(Beginning of Available data)

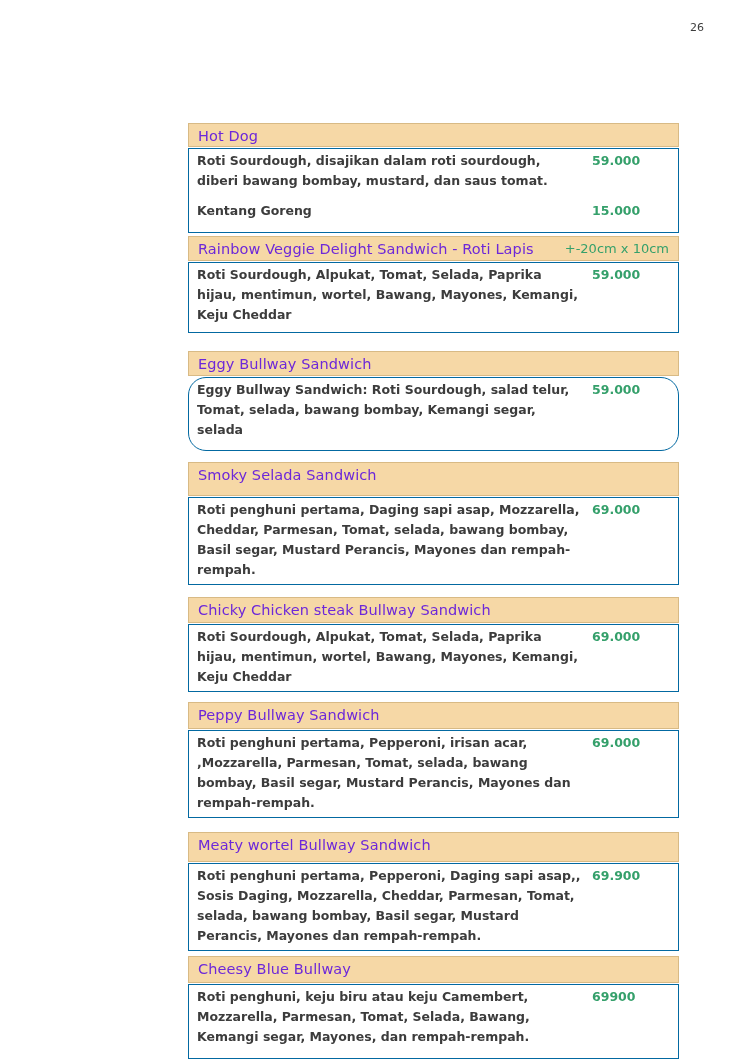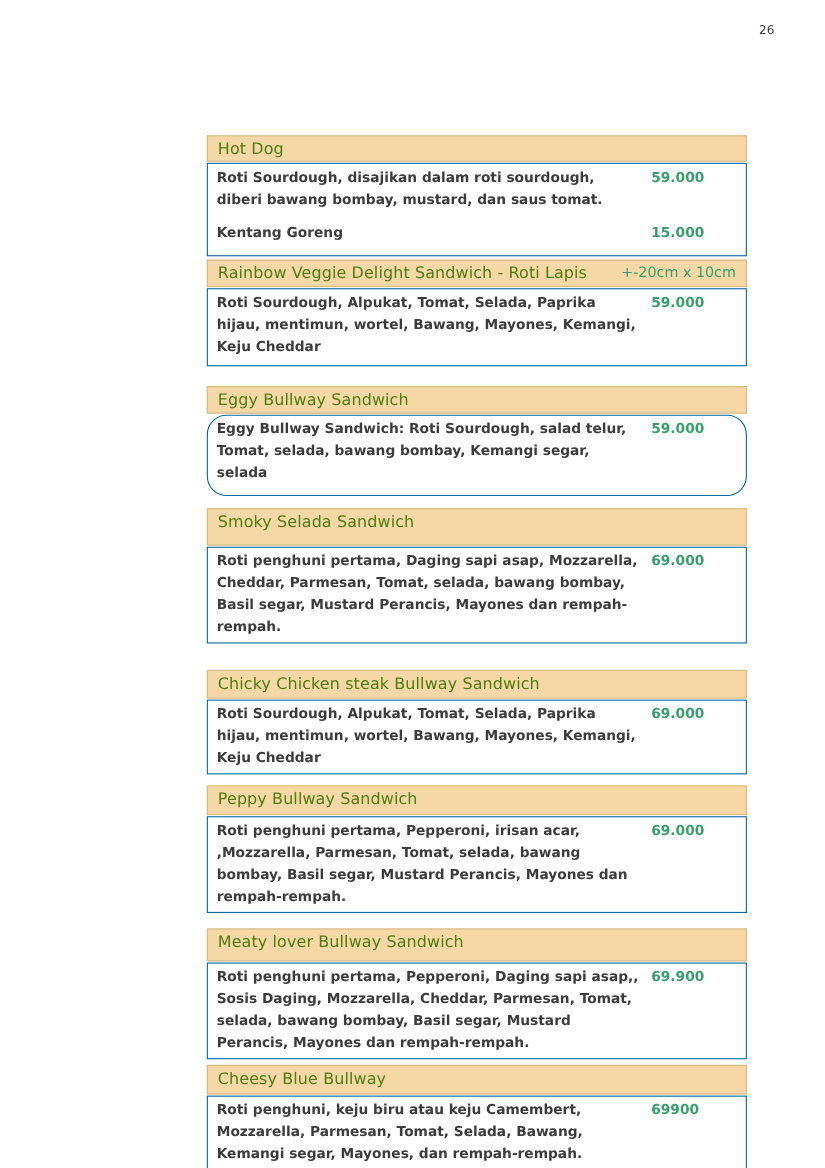--- a/index.html
+++ b/index.html
@@ -26,7 +26,7 @@
     margin-bottom:1px;
   }
   .card-title {
-    font-size:14.5px; color:#4d7c0f; letter-spacing:0.1px;
+    font-size:14.5px; color:#6d28d9; letter-spacing:0.1px;
     line-height:20px;
   }
   .card-dim {

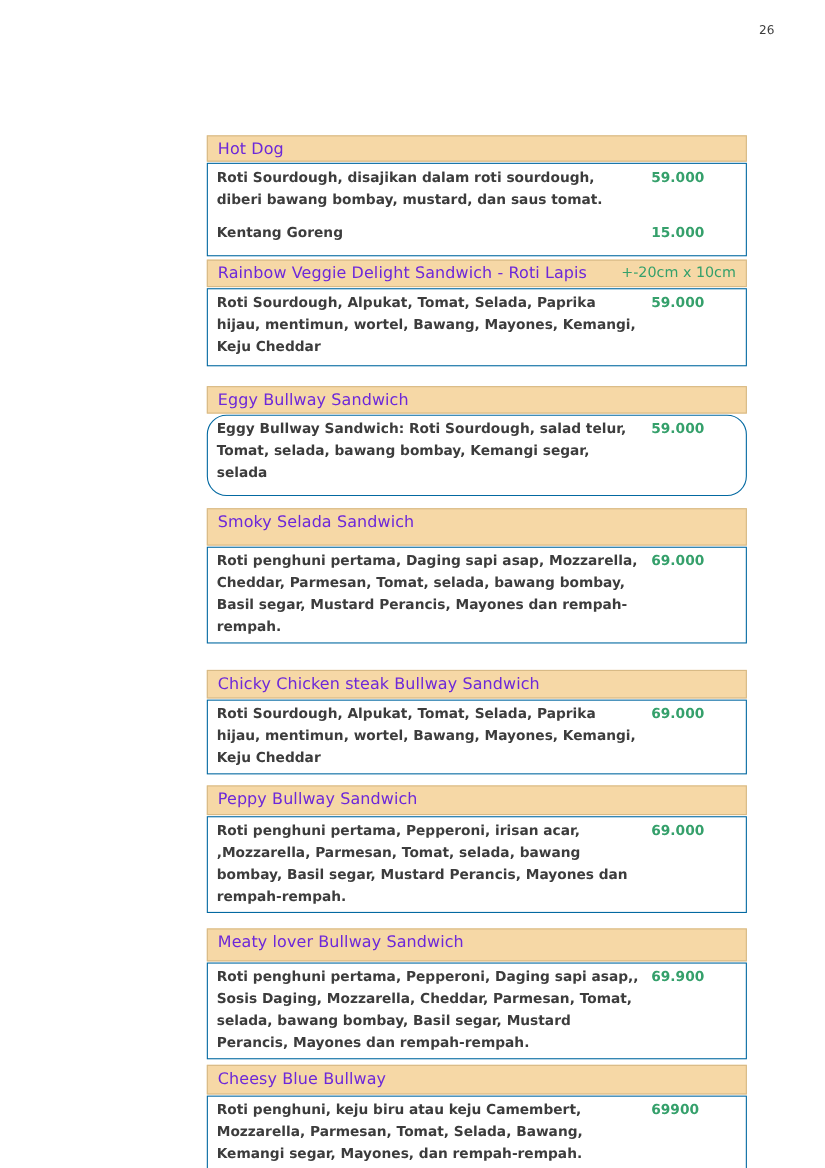--- a/index.html
+++ b/index.html
@@ -54,7 +54,7 @@
   .s2 { margin-top:3px; }  .s2 .card-header { height:25px; } .s2 .card-body { min-height:71px; }
   .s3 { margin-top:18px; } .s3 .card-header { height:25px; } .s3 .card-body { min-height:74px;border-radius:18px; }
   .s4 { margin-top:11px; } .s4 .card-header { height:34px; } .s4 .card-body { min-height:80px; }
-  .s5 { margin-top:24px;border-radius:14px; }  .s5 .card-header { height:26px; } .s5 .card-body { min-height:66px; }
+  .s5 { margin-top:12px;border-radius:14px; }  .s5 .card-header { height:26px; } .s5 .card-body { min-height:66px; }
   .s6 { margin-top:10px; } .s6 .card-header { height:27px; } .s6 .card-body { min-height:85px; }
   .s7 { margin-top:14px; } .s7 .card-header { height:30px; } .s7 .card-body { min-height:83px; }
   .s8 { margin-top:5px; }  .s8 .card-header { height:27px; } .s8 .card-body { min-height:75px; }

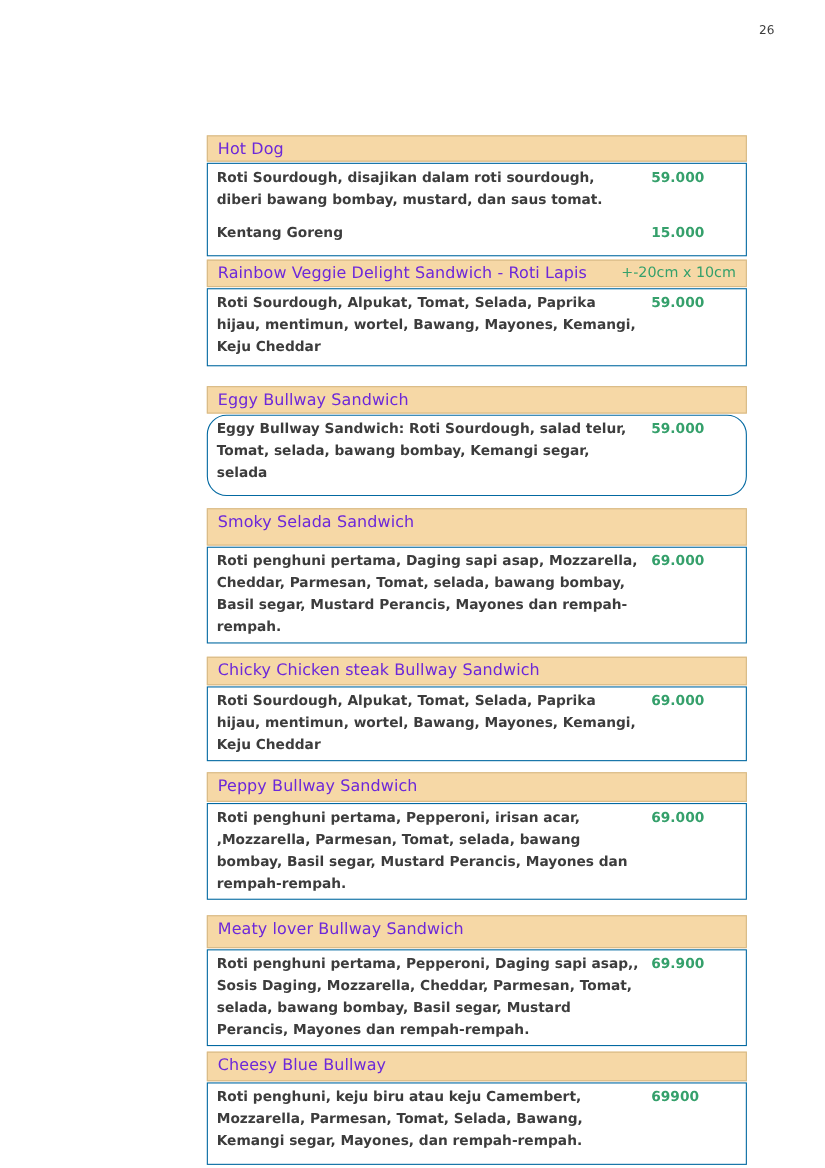--- a/index.html
+++ b/index.html
@@ -145,7 +145,7 @@
 
   <section class="menu-card s7">
     <header class="card-header">
-      <span class="card-title">Meaty lover Bullway Sandwich</span>
+      <span class="card-title">Meaty wortel Bullway Sandwich</span>
     </header>
     <div class="card-body">
       <div class="menu-item">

(End of Available data)

Everything from the line with "font-size:14.5px; color:#4d7c0f; letter-spacing:0.1px;" through the line with "-54,7 +54,7 @@" in the material above should be transcribed exactly, except the pictures.

Response:
-    font-size:14.5px; color:#4d7c0f; letter-spacing:0.1px;
+    font-size:14.5px; color:#6d28d9; letter-spacing:0.1px;
     line-height:20px;
   }
   .card-dim {

--- a/index.html
+++ b/index.html
@@ -54,7 +54,7 @@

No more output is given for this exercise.